As a child, Neergaard received piano lessons from Tekla Gähler. Following in his family's political and aristocratic legacy, he began formal schooling in 1895 and was awarded a law degree in 1901. However, Neergaard continued to pursue his passion between 1895 and 1908 by studying the piano with Ove Christiansen, music theory with Orla Rosenhoff, and instrumentation with Johan Svendsen.

== Career ==
Neergaard made his debut as a composer in 1906 with orchestral arrangements (op. 4) which were performed at Tivoli's concert hall. That year, he also gave a performance on the piano which included his violin sonata in B flat minor, performed by Ludvig Holm. In 1908, he won a competition put on by Asger Hamerik and the Dansk Koncert-Forening for his concert overture in A minor (op. 5). Between 1908 and 1910 he composed his string quartet in C minor (op. 6), a late-romantic, "post-Brahmsian" work.

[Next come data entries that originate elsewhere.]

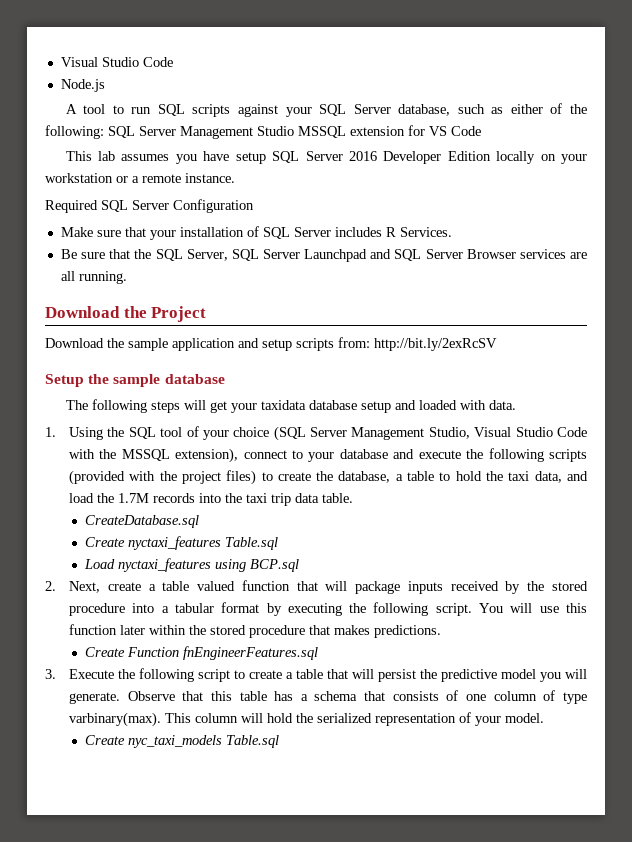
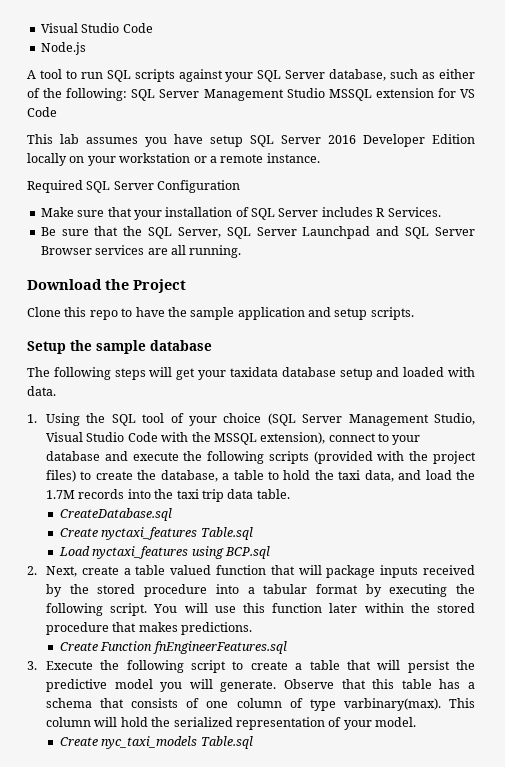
[45,338,104,348] Download -> [27,307,165,320] Clone this repo to have
[296,337,497,351] scripts from: http://bit.ly/2exRcSV -> [370,307,414,320] scripts.

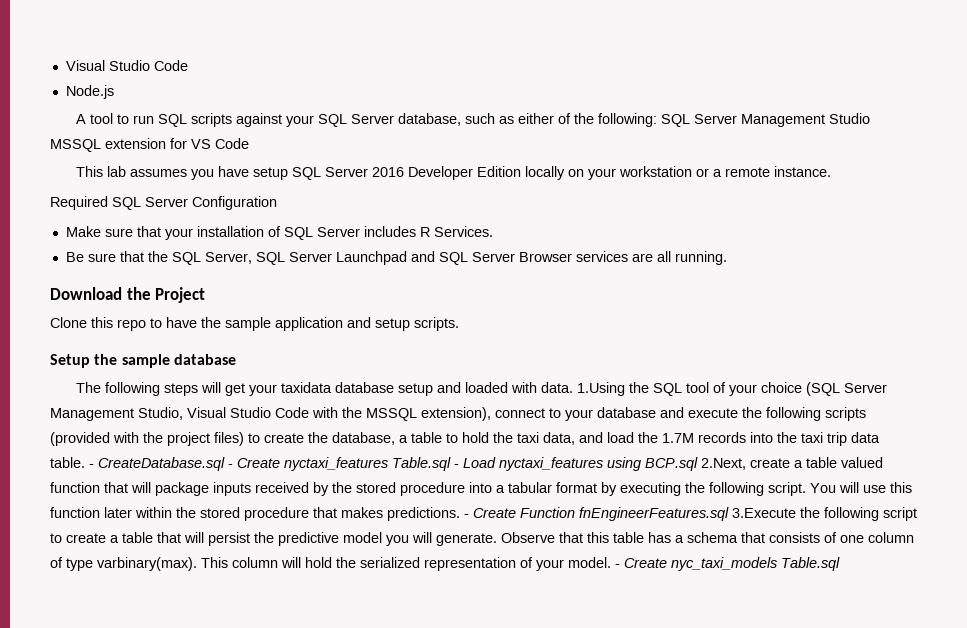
[27,413,80,426] // 1. Using -> [577,382,626,396] 1.Using
(290, 494) // -> [89,464,94,468] -
(172, 514) // -> [228,464,233,468] -
(253, 533) // -> [454,464,459,468] -
[27,566,77,577] // 2. Next, -> [701,458,746,470] 2.Next,
(253, 628) // -> [464,514,469,518] -
[27,661,93,670] // 3. Execute -> [732,508,796,518] 3.Execute
(416, 722) // -> [615,564,620,568] -

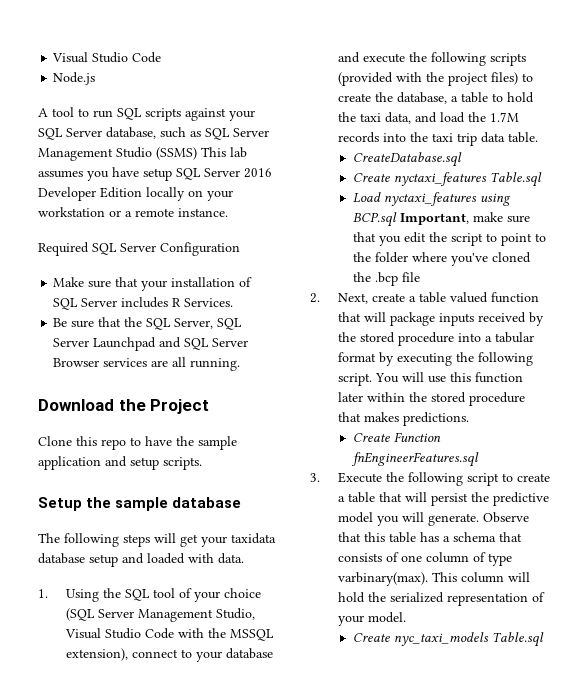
[518,113,871,127] [50,138,249,152] either of the following: SQL Server Management Studio MSSQL extension for VS Code // -> [205,128,269,140] [38,147,197,161] SQL Server Management Studio (SSMS)
[577,382,626,396] 1.Using -> [38,589,99,602] // 1. Using
[89,464,94,468] - -> (538, 137) //
[228,464,233,468] - -> (462, 159) //
[454,464,459,468] - -> (542, 179) //
[701,458,746,470] 2.Next, -> [399,212,530,225] [352,232,546,246] [352,252,531,266] [352,272,420,286] [310,293,368,304] Important, make sure that you edit the script to point to the folder where you've cloned the .bcp file // 2. Next,
[464,514,469,518] - -> (469, 419) //
[732,508,796,518] 3.Execute -> [310,472,382,483] // 3. Execute
[615,564,620,568] - -> (406, 617) //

Few of his works have been published. These include: a string quartet (op. 6), piano quintet (op. 10), romance for trombone and orchestra (op. 13), a waltz intermezzo for piano, and six small piano pieces. His style has been described as sober and melodious, though he did not partake in the more modern trends of his era. His greatest stylistic influences were likely Pyotr Ilyich Tchaikovsky and his former teacher Johan Svendsen.

In 1910, Neergaard debuted as a conductor with the partial performance of his B minor symphony (op. 8). The symphony would later be performed in its entirety in 1912. He conducted again in 1814 in Berlin. From the mid 1910s onwards, Neergaard lived in Sorø where he stayed reclusively for the remainder of his life. He died there on 31 October 1920. He was buried at Vestre Cemetery in Copenhagen.